▶ **WHAT NEEDS TO BE DONE**
If a line below falls between the line with "Roles and Network" and the line with "background: #8b5cf6 ->", or is one of those two, output it exactly; output nothing else and no pictures.

▶ **AVAILABLE RECORDS**
════

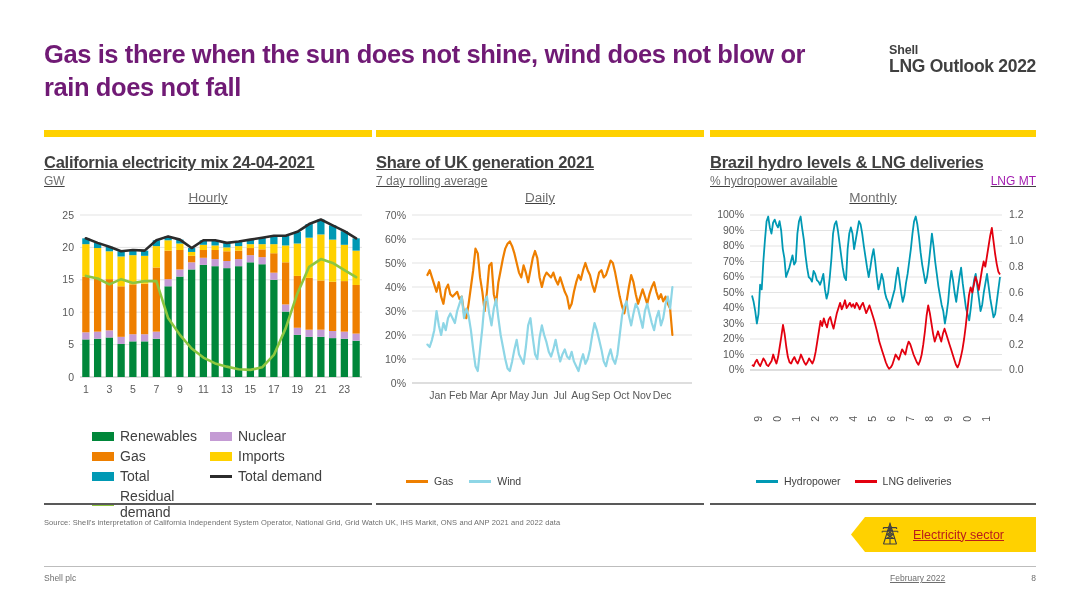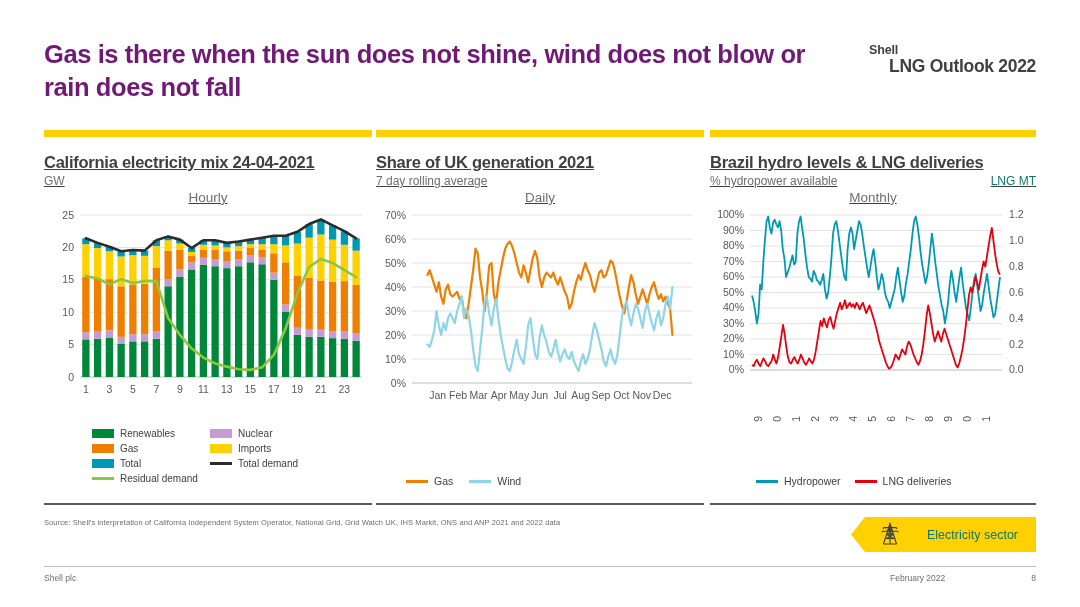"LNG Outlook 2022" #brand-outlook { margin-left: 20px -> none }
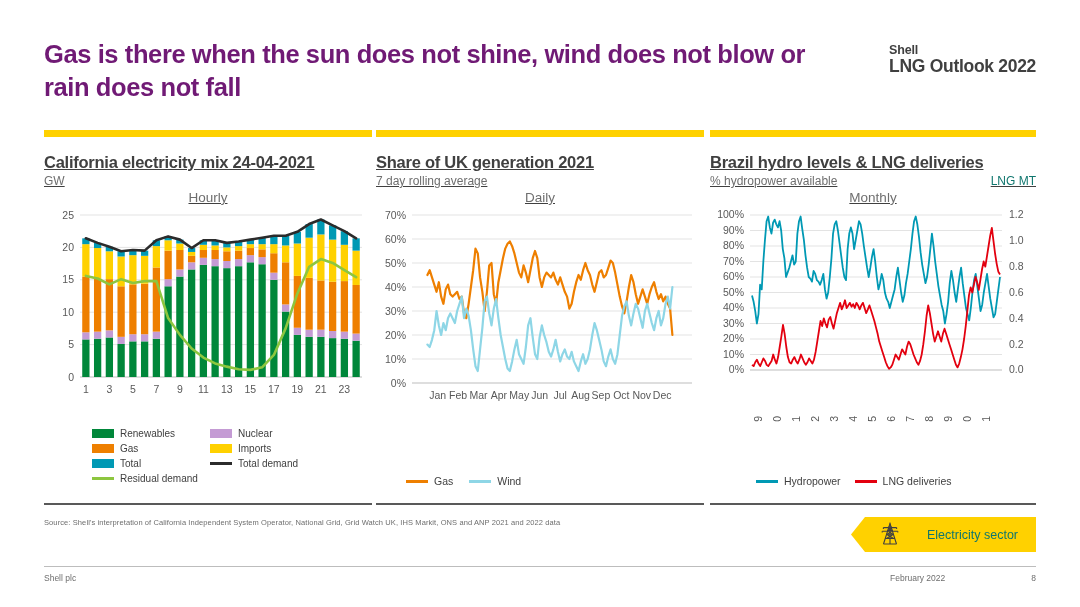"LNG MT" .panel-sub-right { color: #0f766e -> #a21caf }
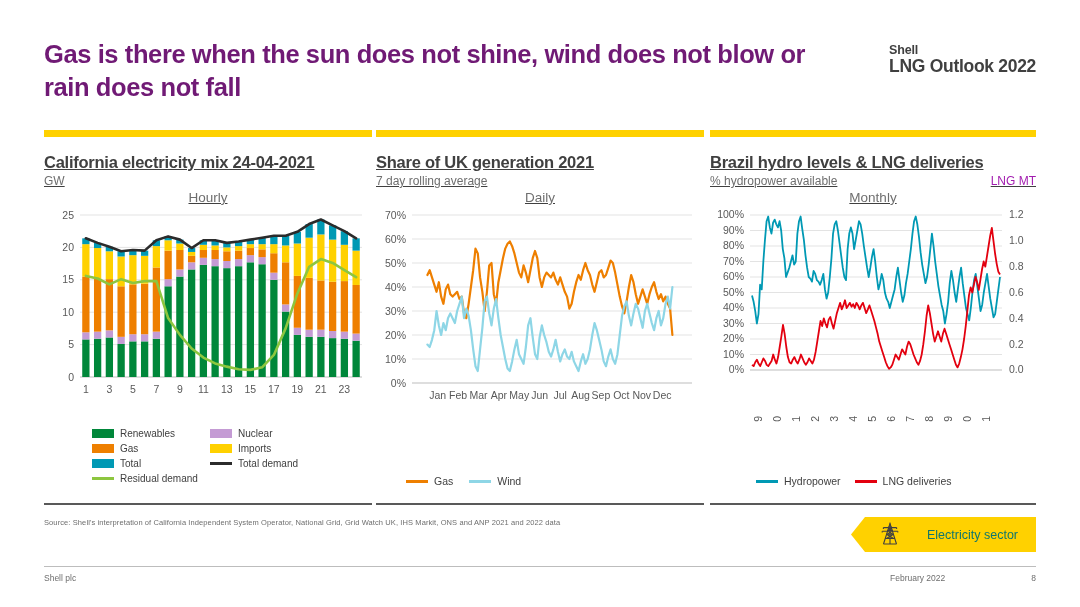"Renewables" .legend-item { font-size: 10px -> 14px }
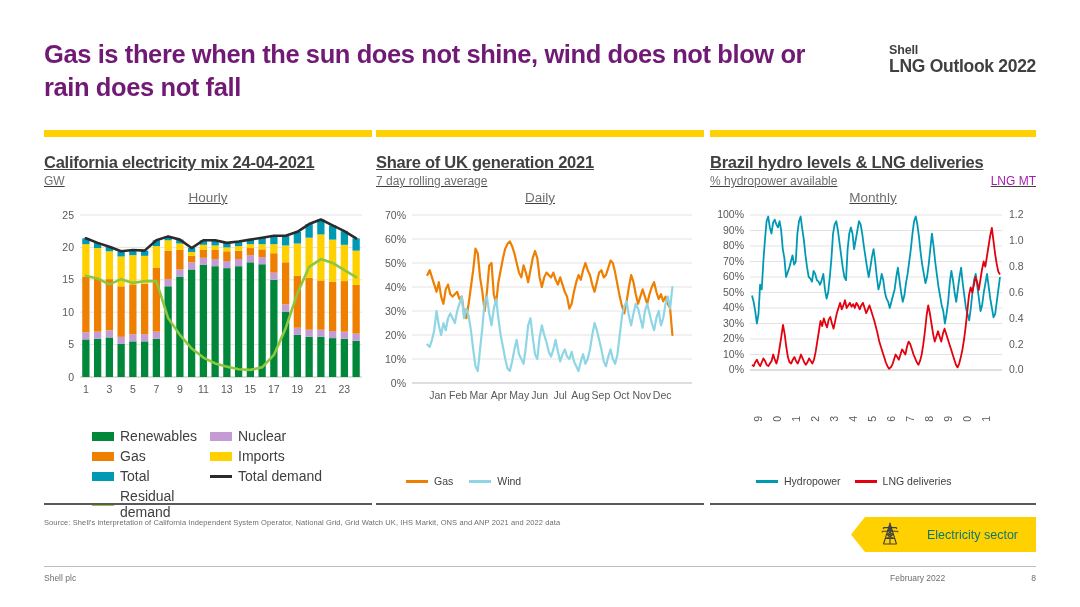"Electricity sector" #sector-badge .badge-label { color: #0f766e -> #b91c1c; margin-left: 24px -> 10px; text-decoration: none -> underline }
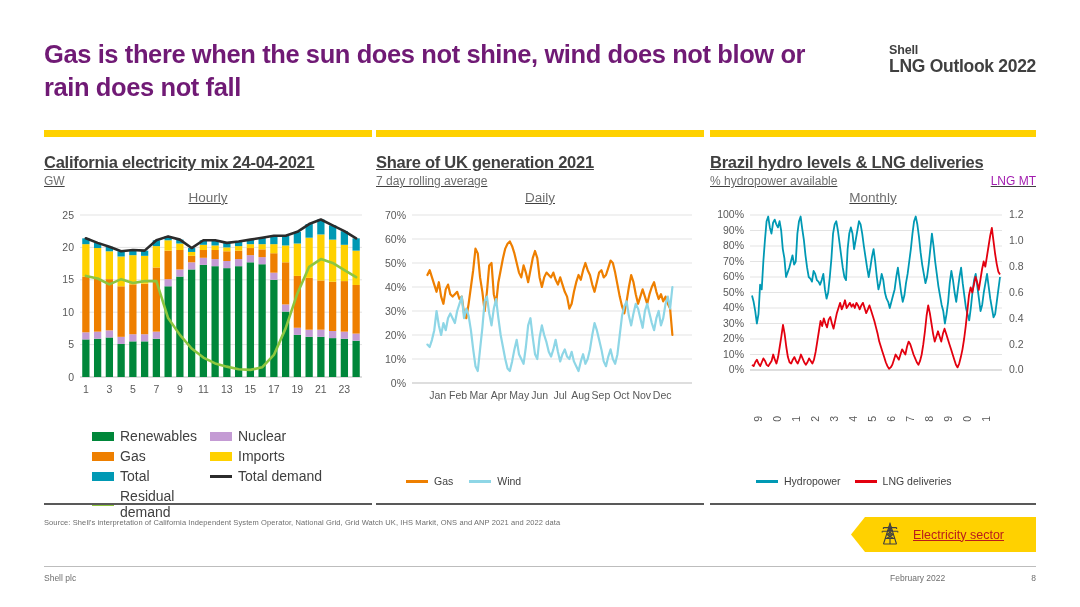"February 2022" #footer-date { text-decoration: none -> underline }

════

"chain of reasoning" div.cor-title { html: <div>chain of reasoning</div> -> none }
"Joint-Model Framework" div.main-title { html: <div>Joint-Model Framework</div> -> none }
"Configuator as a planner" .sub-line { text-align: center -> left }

════

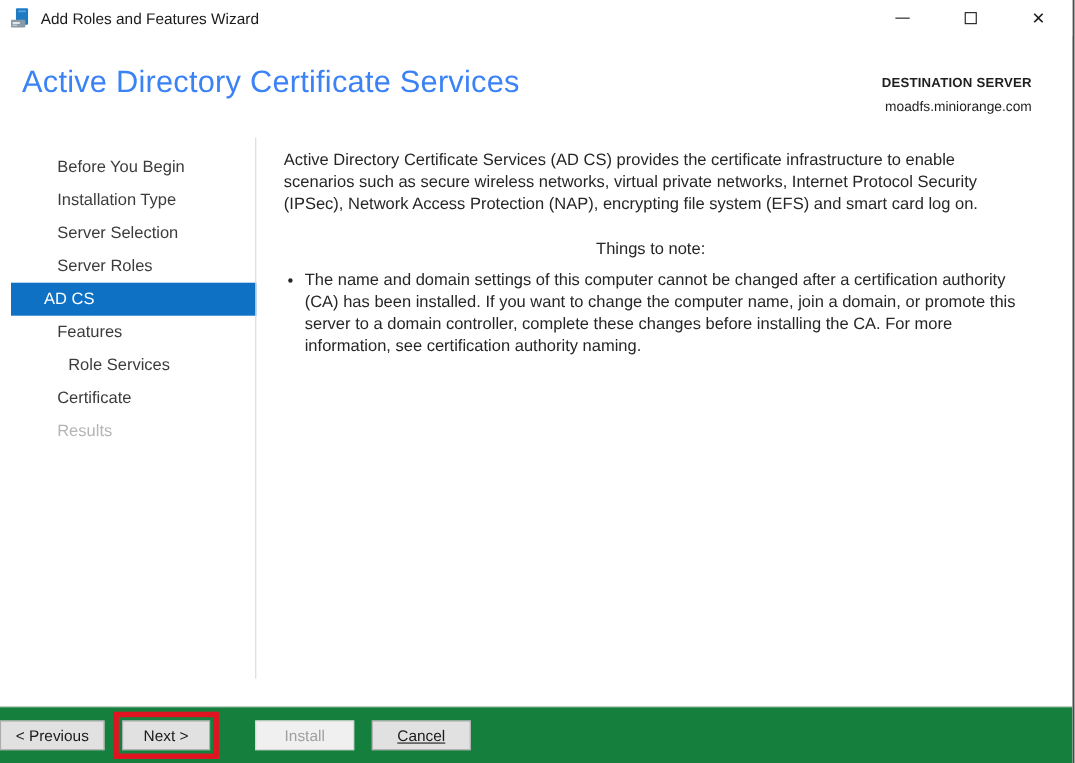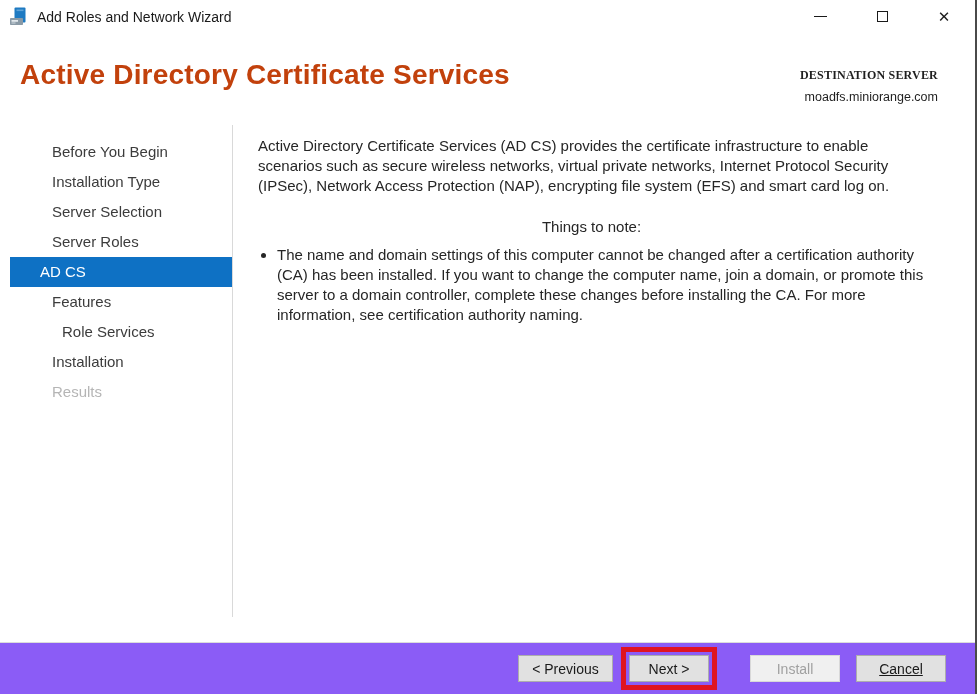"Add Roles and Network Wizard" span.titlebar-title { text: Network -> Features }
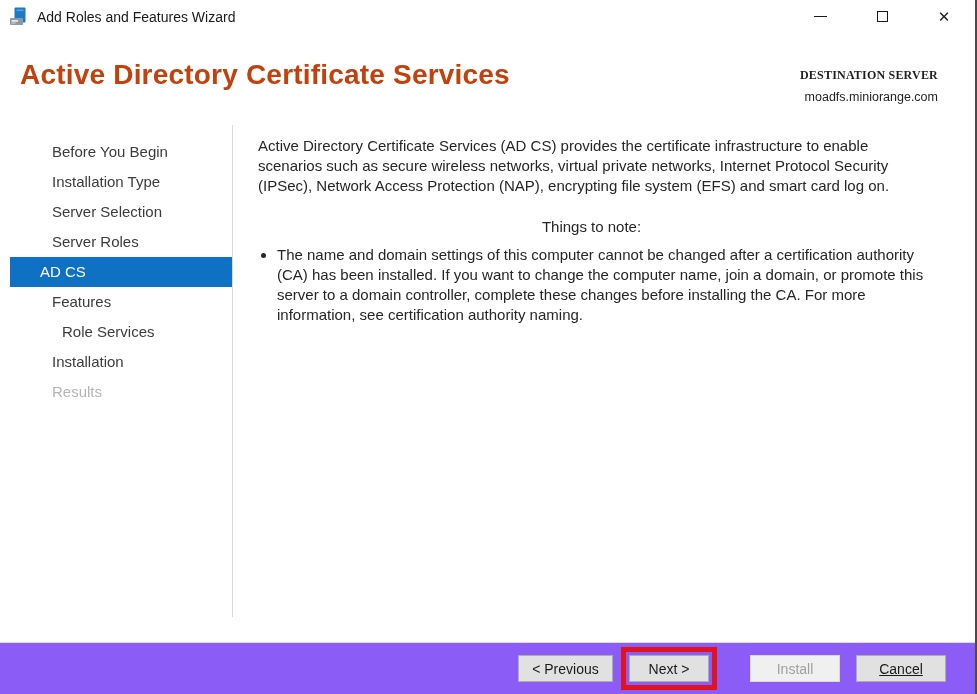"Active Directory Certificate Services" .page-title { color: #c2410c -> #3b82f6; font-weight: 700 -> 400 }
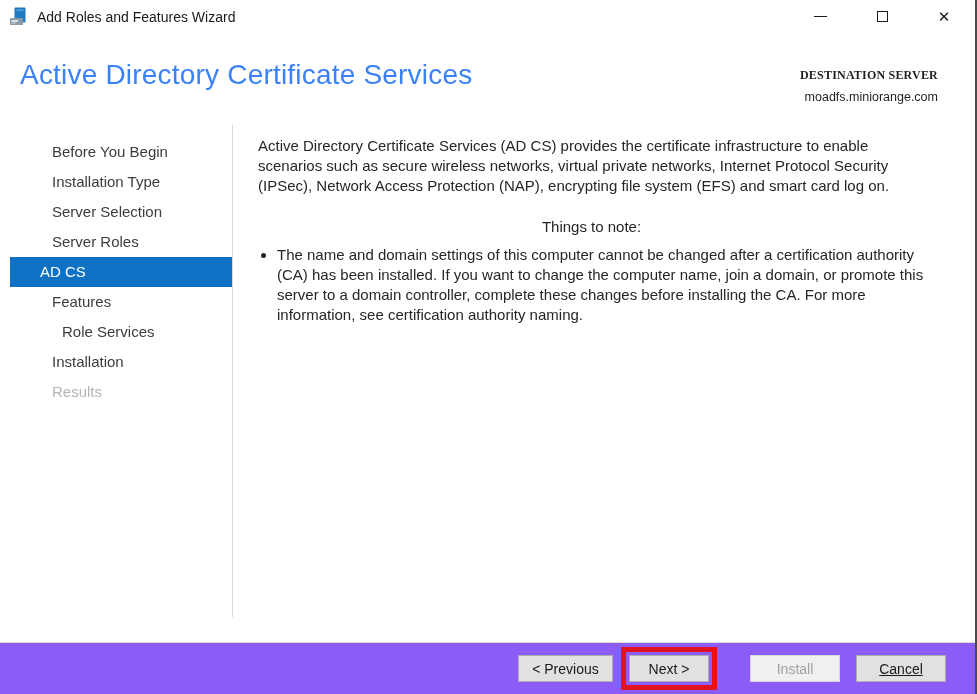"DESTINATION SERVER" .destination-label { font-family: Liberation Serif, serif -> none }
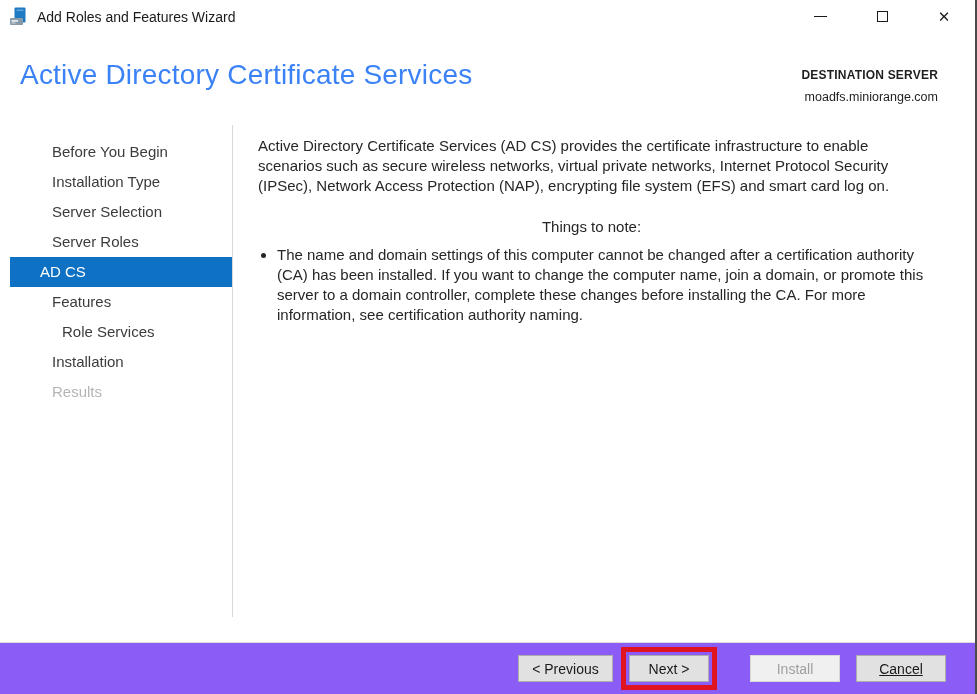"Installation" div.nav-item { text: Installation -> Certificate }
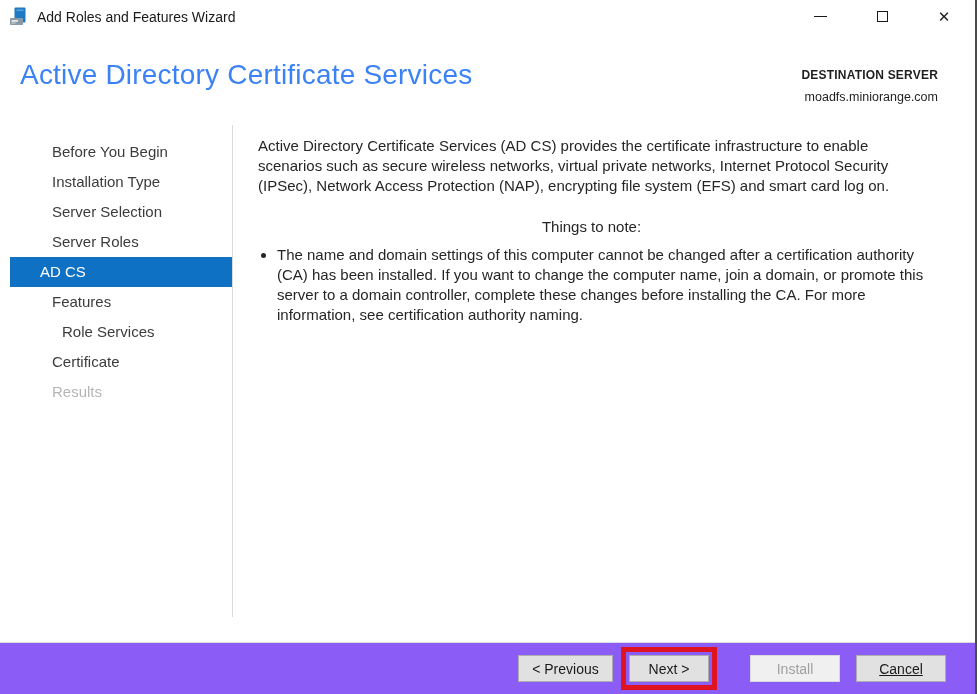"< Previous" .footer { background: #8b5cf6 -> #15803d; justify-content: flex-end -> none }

════

▶ **TASK SOLUTION**
"Add Roles and Network Wizard" span.titlebar-title { text: Network -> Features }
"Active Directory Certificate Services" .page-title { color: #c2410c -> #3b82f6; font-weight: 700 -> 400 }
"DESTINATION SERVER" .destination-label { font-family: Liberation Serif, serif -> none }
"Installation" div.nav-item { text: Installation -> Certificate }
"< Previous" .footer { background: #8b5cf6 -> #15803d; justify-content: flex-end -> none }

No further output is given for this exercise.